Treatment for wrist hairline fractures

The wrists are subjected to various types of injuries whether by playing sports or during daily activities. One of the common injuries is hairline fractures of the wrists that vary depending on the part or region affected. Injuries can occur from accidental falls onto an extended hand or during a vehicular accident.

Anatomy of the wrist

The bones in the wrist are aligned to enable the wrist to move in various directions. The radius is situated on the thumb side of the hand. As for the ulna, it is a narrower bone on the little finger side of the hand. There is a sturdy membrane that connects the radius and ulna in the forearm. Simple movements occur at the joint in between the radius and ulna in the wrist.

A triangular fibrous cartilaginous complex is positioned in between the ulna and carpal bones which is known as the TFCC. This structure forms an arch together with the radius surface. Most of the wrist movements occur when the 8 carpal bones move on the radius and ulna.

Close look on hairline fractures

Hairline fracture

The hairline fractures on the radius typically occur 1-2 cm from the joint across the styloid or within the joint.

Hairline fractures are considered as non-displaced fractures that do not cause deformity of the bone. If evident on an X-ray that is taken soon after the injury, the injury appears as an indistinct line. Within 7-14 days, bone is reabsorbed during the healing process. The hairline fractures that were not initially evident manifest as a clear line on the X-ray. The new calcified bone is formed at the site of the fracture. After 14 days, hairline fractures appear as a dense white line on the X-ray result.

Radius hairline fractures

The hairline fractures on the radius typically occur 1-2 cm from the joint across the styloid or within the joint. This type of fracture is managed with a splint or cast.

Ulna hairline fractures

The protuberant region of the ulna is the styloid. The ligaments in the wrist connect here as well as the TFCC. Accidental falls that involve twisted movements can lead to TFCC tears. In most cases, these are managed with casting.

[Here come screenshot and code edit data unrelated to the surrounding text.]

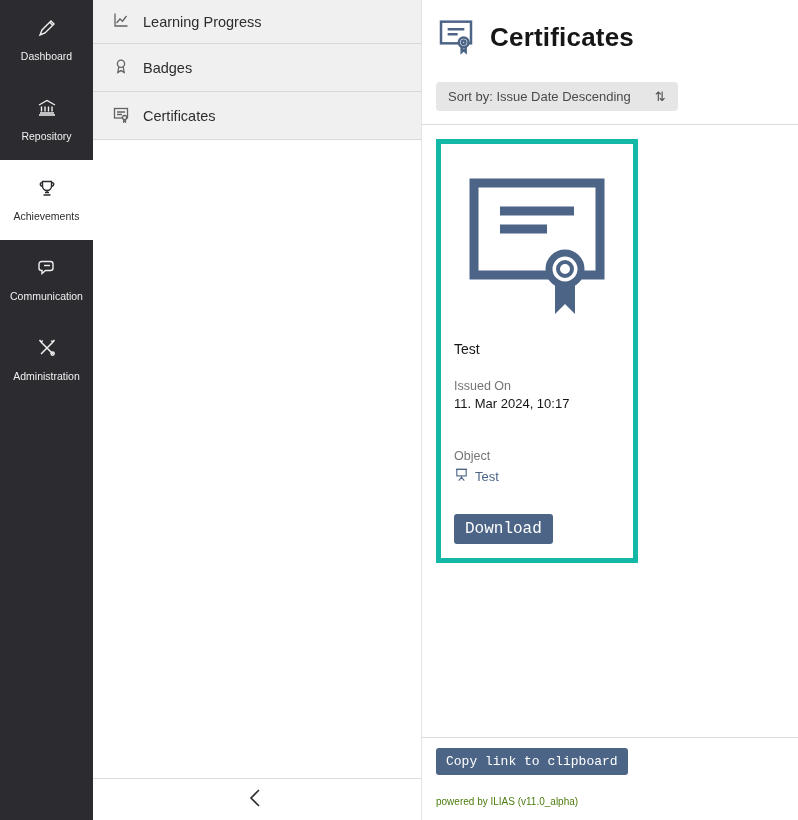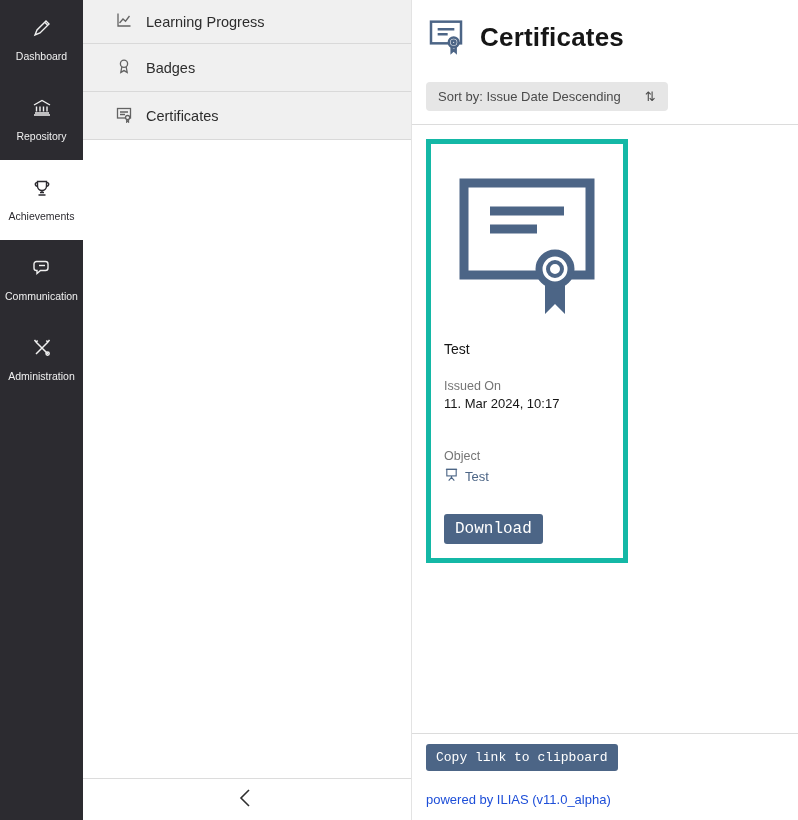"Learning Progress" .submenu-item { padding: 13px 32px -> 13px 19px }
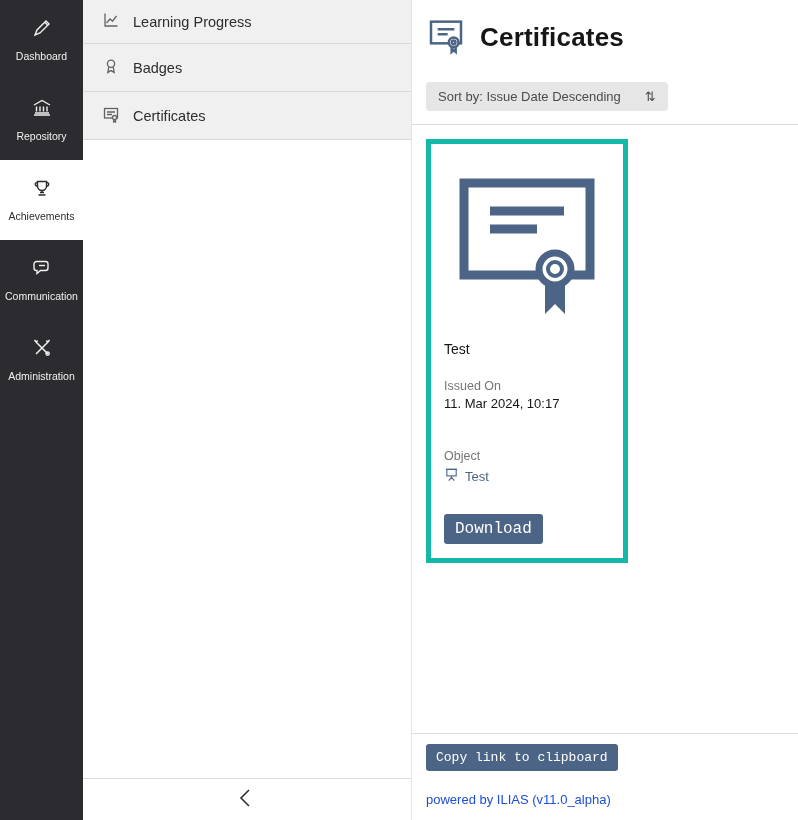"Dashboard" .mainbar { width: 83px -> 93px }
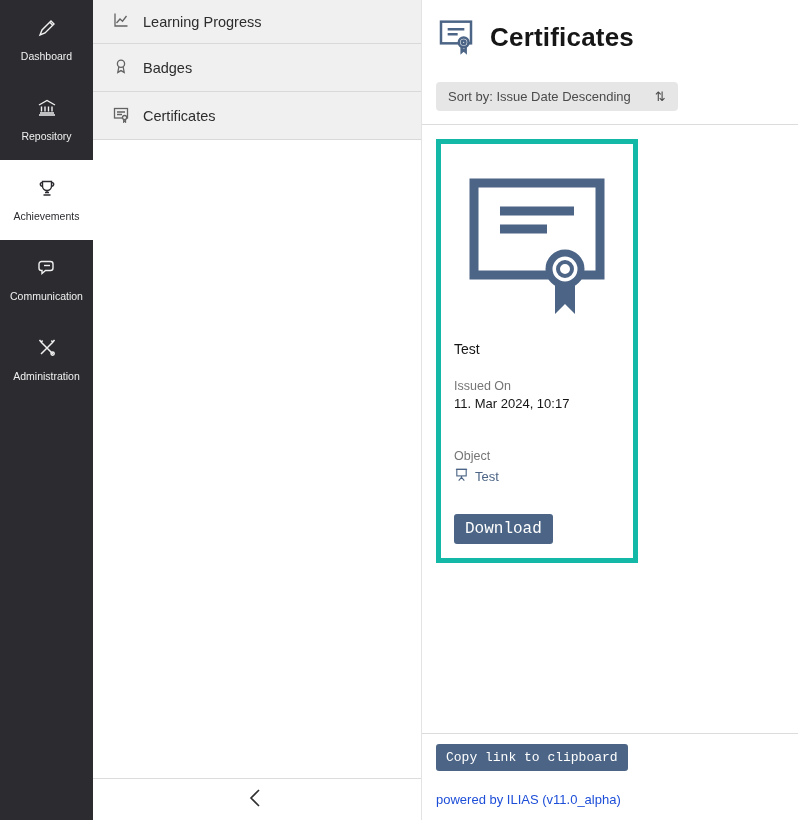"powered by ILIAS (v11.0_alpha)" .powered { color: #1d4ed8 -> #4d7c0f; font-size: 13px -> 10px }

Scaphoid hairline fractures

The scaphoid is essential in stabilizing the carpal bone. Once the scaphoid hairline fracture does not seem to heal, it can lead to the collapse of the carpal bones. Possible hairline fractures of the scaphoid are managed with a cast that includes the thumb. An X-ray can be repeated 10-14 days after to check if a fracture is present. The cast is in place until the fracture fully heals.


The hairline fractures of the wrist that are managed typically heal without any complications. After a cast is applied, many individuals will experience stiffness for a month. Individuals who sustained wrist fractures should be encouraged to utilize their fingers to reduce the stiffness.

After 3-6 months after the fracture, the individual can resume his/her sport. Any unusual symptoms must be reported to a doctor. In rare occasions, the nerves might become stimulated after the fracture which results to a sore condition known as reflex sympathetic dystrophy.